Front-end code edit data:
===============
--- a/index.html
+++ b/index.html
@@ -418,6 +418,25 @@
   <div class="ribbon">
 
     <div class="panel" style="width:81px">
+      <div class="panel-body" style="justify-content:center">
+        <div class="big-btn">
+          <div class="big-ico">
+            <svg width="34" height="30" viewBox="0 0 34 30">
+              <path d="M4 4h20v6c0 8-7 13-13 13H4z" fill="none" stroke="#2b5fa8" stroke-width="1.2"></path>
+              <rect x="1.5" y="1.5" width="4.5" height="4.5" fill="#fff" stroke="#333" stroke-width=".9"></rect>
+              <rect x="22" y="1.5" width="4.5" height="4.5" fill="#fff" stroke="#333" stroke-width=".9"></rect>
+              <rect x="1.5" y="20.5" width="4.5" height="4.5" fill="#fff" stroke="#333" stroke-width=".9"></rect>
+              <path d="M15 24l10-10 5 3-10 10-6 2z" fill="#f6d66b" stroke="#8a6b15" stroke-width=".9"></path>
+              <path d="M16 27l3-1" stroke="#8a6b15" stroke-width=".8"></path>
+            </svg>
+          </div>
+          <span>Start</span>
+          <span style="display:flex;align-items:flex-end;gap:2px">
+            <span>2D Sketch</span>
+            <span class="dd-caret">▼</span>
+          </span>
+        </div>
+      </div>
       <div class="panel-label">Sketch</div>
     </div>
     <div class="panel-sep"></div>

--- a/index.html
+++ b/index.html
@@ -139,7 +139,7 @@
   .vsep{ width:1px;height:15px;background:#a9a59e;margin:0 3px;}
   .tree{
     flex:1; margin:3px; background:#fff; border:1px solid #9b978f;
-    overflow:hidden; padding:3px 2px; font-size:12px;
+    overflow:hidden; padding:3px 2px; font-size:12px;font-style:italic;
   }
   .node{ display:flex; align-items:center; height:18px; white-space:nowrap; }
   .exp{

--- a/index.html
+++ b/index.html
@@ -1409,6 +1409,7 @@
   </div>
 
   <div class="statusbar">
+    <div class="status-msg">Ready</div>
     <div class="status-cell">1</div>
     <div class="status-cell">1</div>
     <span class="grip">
===============
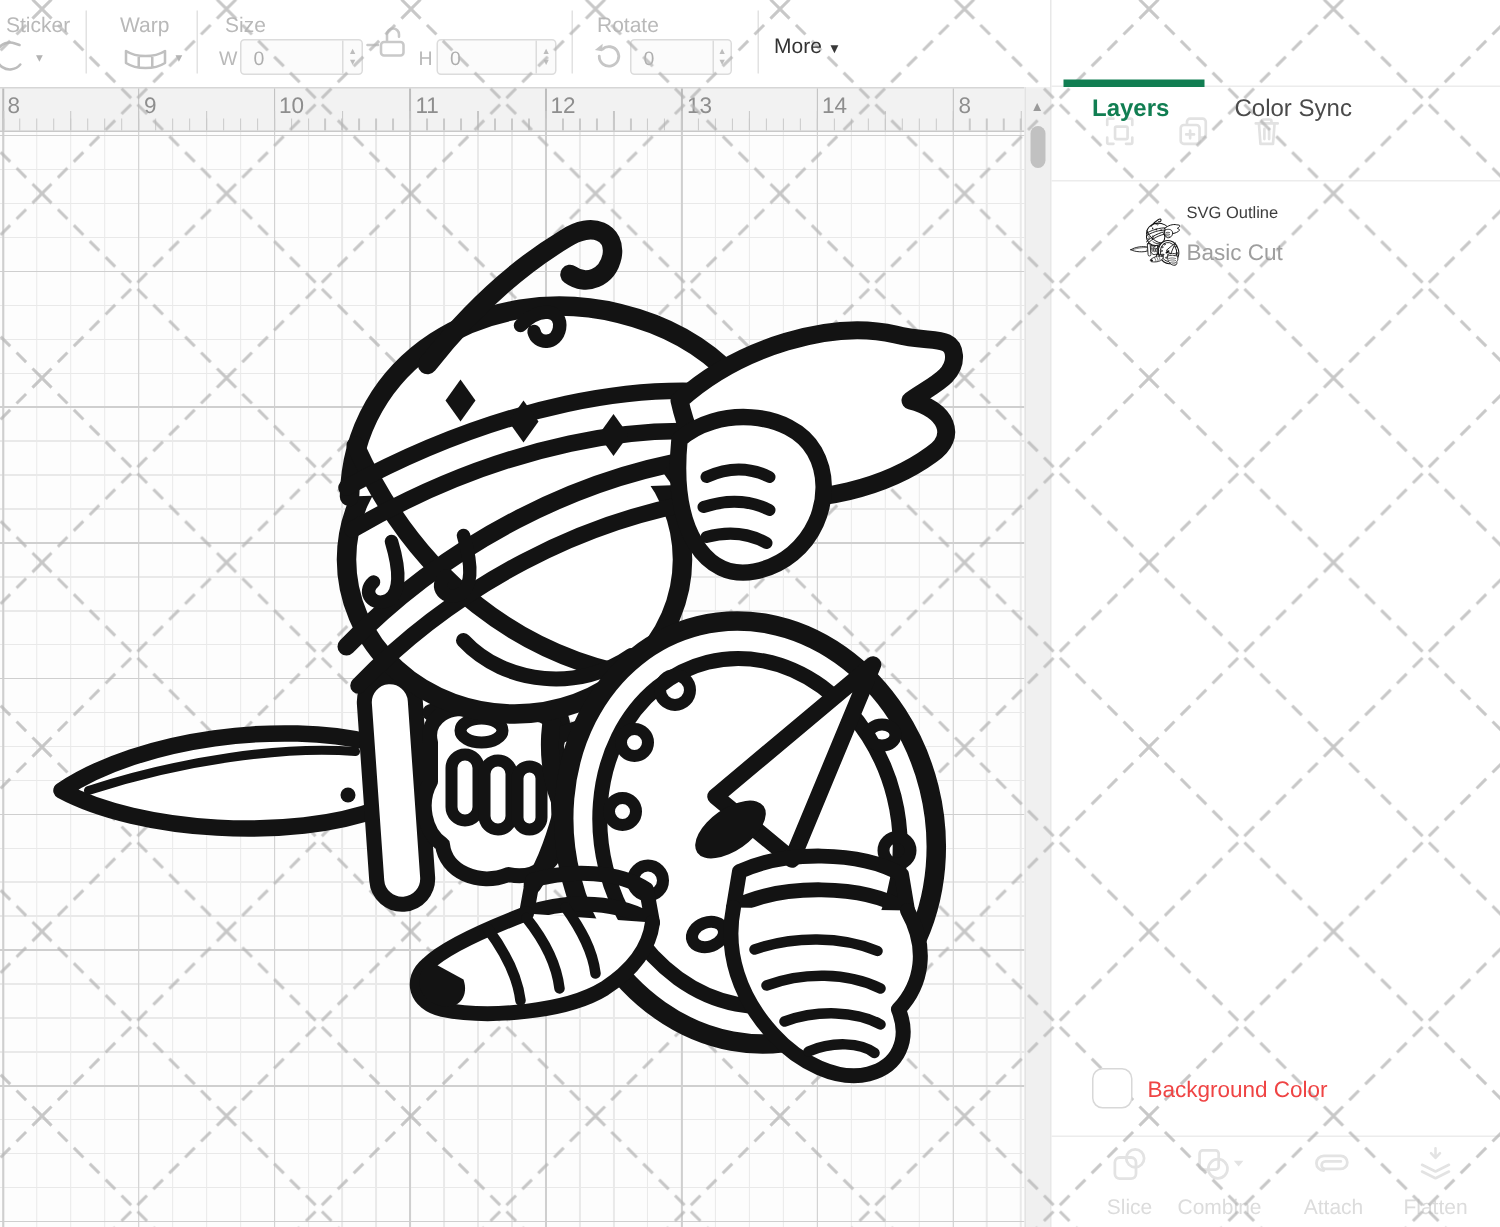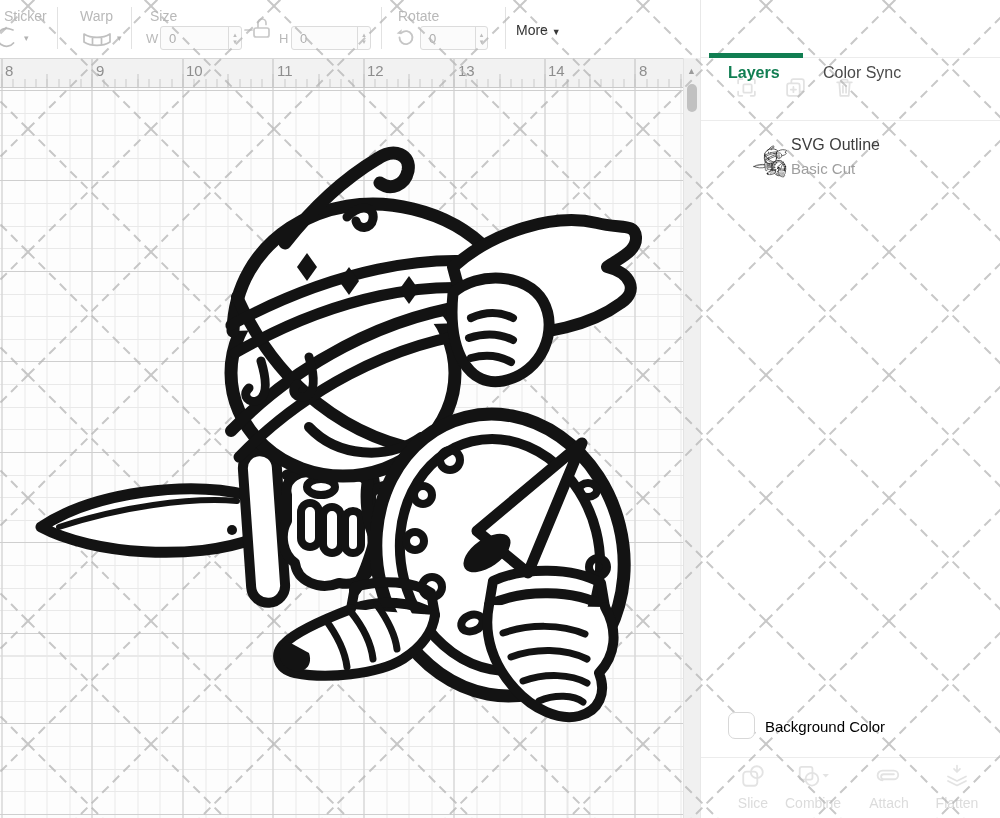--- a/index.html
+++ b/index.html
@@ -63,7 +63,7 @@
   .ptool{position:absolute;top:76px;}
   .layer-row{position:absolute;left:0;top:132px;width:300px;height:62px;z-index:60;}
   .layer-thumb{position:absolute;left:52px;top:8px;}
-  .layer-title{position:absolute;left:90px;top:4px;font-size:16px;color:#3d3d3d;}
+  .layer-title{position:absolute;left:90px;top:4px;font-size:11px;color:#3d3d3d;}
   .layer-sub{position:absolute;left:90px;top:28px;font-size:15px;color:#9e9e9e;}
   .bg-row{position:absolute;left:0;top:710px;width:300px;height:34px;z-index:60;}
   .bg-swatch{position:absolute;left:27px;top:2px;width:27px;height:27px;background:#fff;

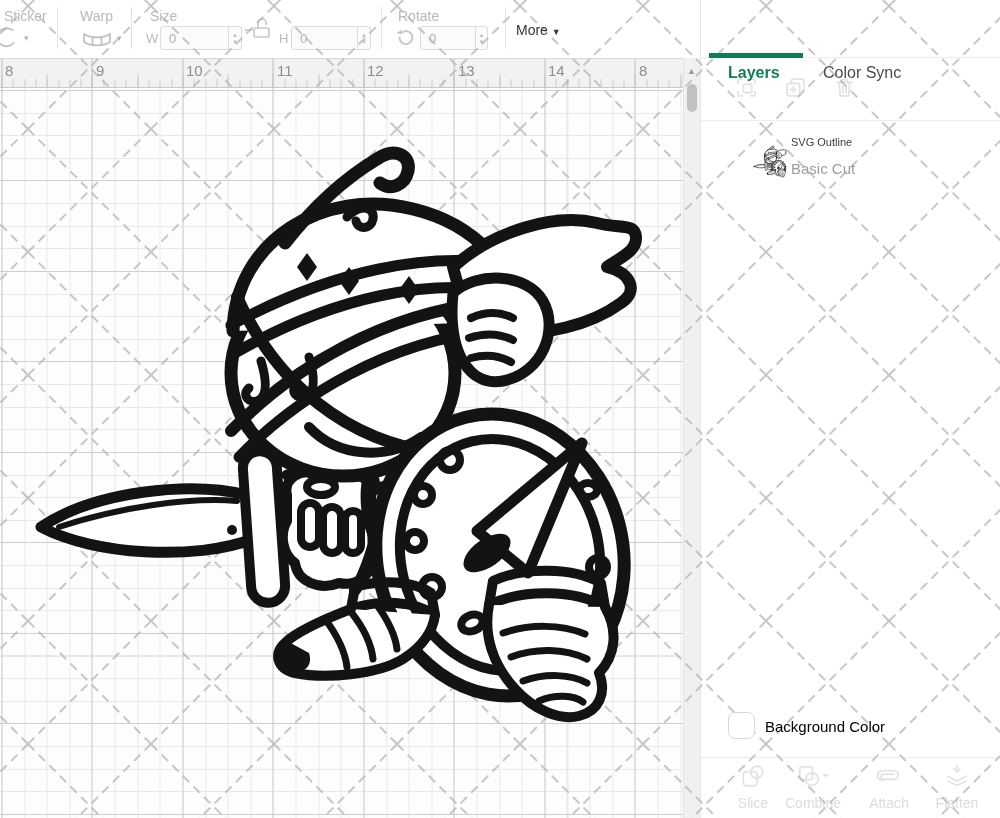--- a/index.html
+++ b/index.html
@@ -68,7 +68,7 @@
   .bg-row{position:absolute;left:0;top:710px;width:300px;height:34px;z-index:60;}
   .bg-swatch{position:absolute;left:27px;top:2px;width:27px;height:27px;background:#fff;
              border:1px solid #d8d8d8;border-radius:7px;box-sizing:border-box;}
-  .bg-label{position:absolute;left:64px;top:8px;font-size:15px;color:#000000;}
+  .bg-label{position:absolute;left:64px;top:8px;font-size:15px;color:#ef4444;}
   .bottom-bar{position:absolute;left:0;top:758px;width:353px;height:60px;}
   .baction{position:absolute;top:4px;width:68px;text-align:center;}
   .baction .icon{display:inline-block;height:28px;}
===============
• _Required work_
Please say how many lines in the records above contain the word "overflow", giving the number alone.

• _Answer box_
2